Office Hours: By Appointment
Ph.D, York University, Canada
Teaching and Research Interests
Mohammed Bashir Salau received his Ph.D. from York University, Canada, in 2005. He taught at Whitman College in Walla Walla, Washington State and served as a visiting scholar at Kwara State University in Nigeria. His works focus on slavery, Islam, labor, European imperialism and African diaspora history. Salau’s primary research focuses on Hausaland, Nigeria and other parts of West Africa, mainly nineteenth and twentieth centuries. He is the author of two books. The first book, The West African Slave Plantation: A Case Study was published by Palgrave Macmillan in 2011. Salau’s second book, Plantation Slavery in the Sokoto Caliphate: A Historical and Comparative Study (University of Rochester Press, 2018), is a work of synthesis that engages with major debates on internal African Slavery, on the meaning of the term “plantation,” and on comparative slavery.

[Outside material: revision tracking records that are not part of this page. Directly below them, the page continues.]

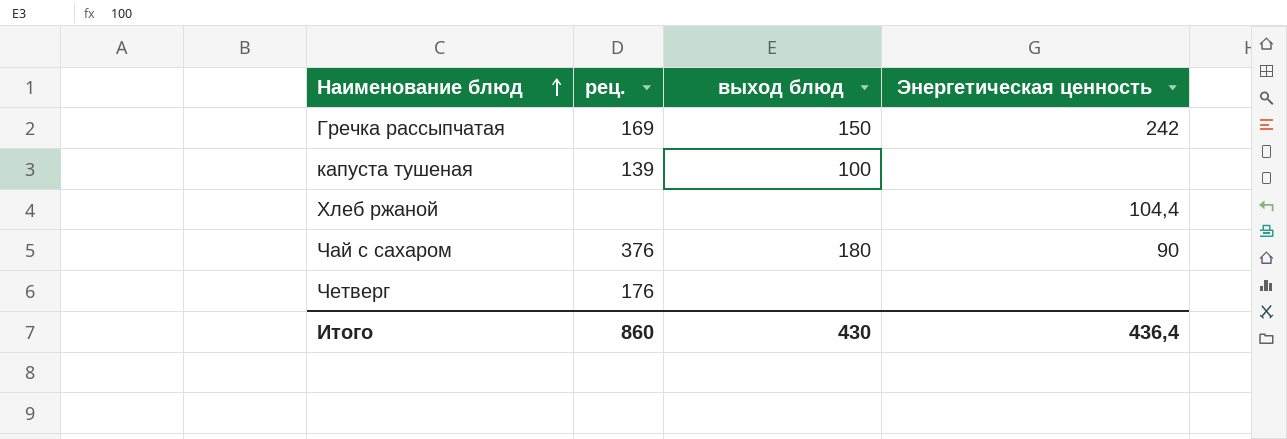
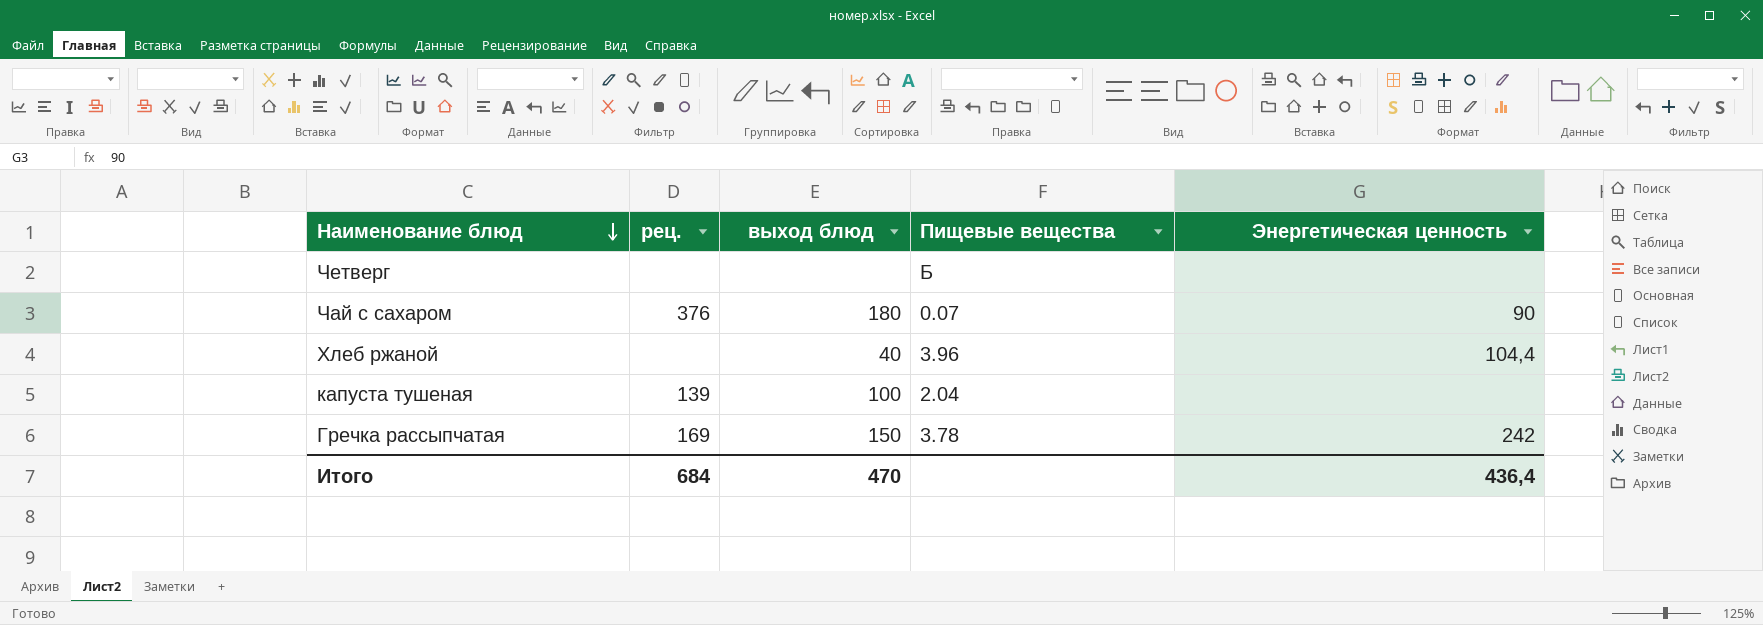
row order: Наименование блюд ascending -> Наименование блюд descending
column Пищевые вещества | position: none -> 4
Четверг | рец.: 176 -> none
Хлеб ржаной | выход блюд: none -> 40
Итого | рец.: 860 -> 684
Итого | выход блюд: 430 -> 470

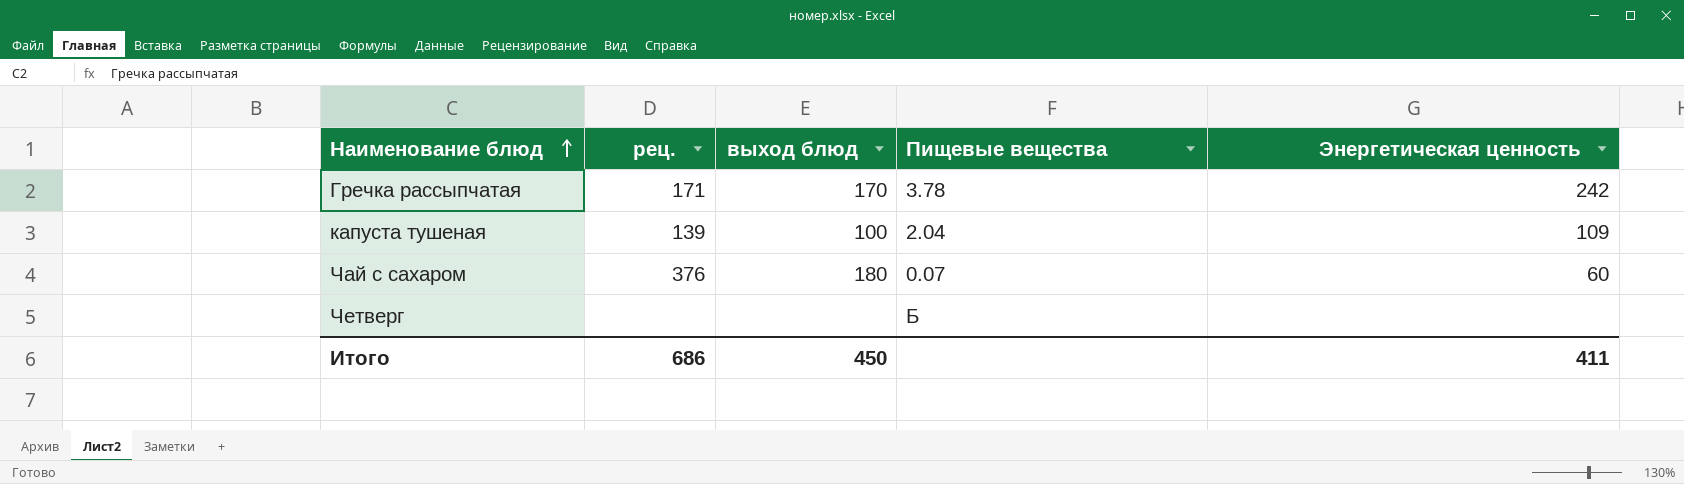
row order: Наименование блюд descending -> Наименование блюд ascending
row Хлеб ржаной: none | 40 | 3.96 | 104,4 -> none
Гречка рассыпчатая | рец.: 169 -> 171
Гречка рассыпчатая | выход блюд: 150 -> 170
капуста тушеная | Энергетическая ценность: none -> 109
Чай с сахаром | Энергетическая ценность: 90 -> 60
Итого | рец.: 684 -> 686
Итого | выход блюд: 470 -> 450
Итого | Энергетическая ценность: 436,4 -> 411

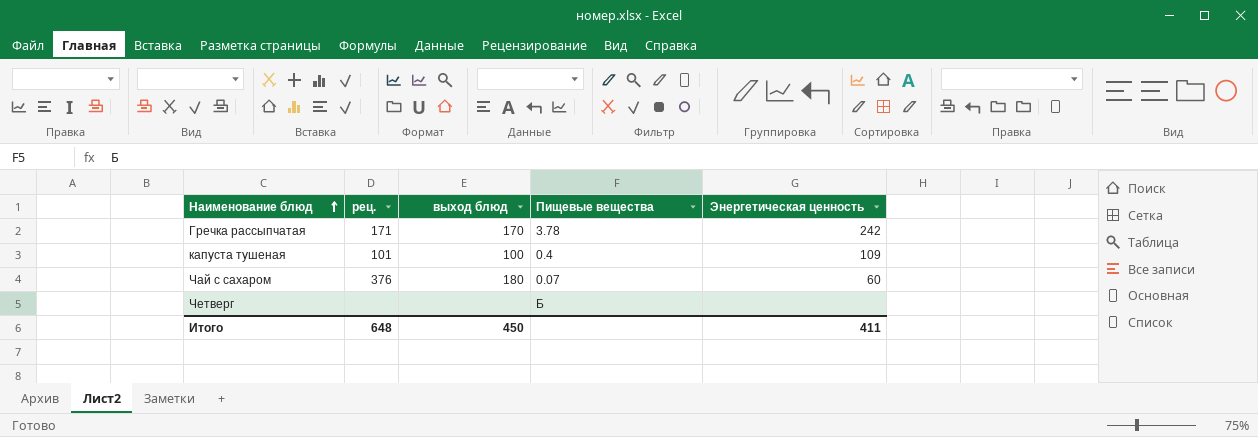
капуста тушеная | рец.: 139 -> 101
капуста тушеная | Пищевые вещества: 2.04 -> 0.4
Итого | рец.: 686 -> 648

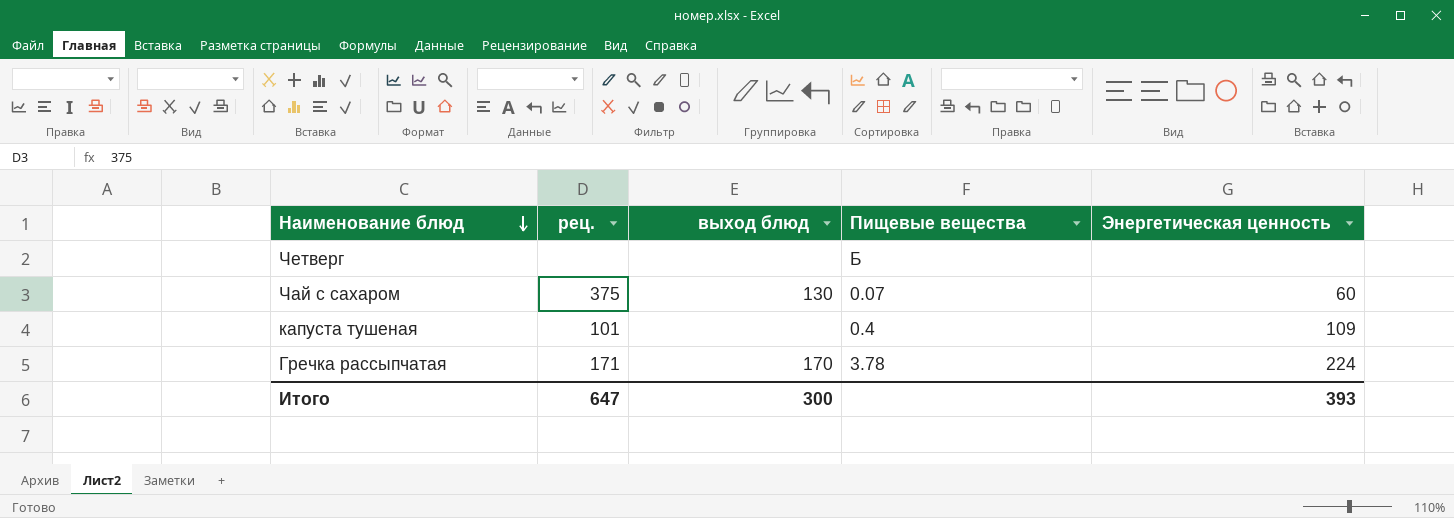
row order: Наименование блюд ascending -> Наименование блюд descending
Чай с сахаром | рец.: 376 -> 375
Чай с сахаром | выход блюд: 180 -> 130
капуста тушеная | выход блюд: 100 -> none
Гречка рассыпчатая | Энергетическая ценность: 242 -> 224
Итого | рец.: 648 -> 647
Итого | выход блюд: 450 -> 300
Итого | Энергетическая ценность: 411 -> 393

Presently, Salau is working on the biography of one Dorugu Kwage Adamu, a Hausa man who was enslaved in West Africa during the early years of his life in the mid-nineteenth century, and he teaches the African history survey— “Introduction to African History” as well as courses on Islam in Africa, Nationalism in Africa, Africa and World War II and the history of slavery in Africa.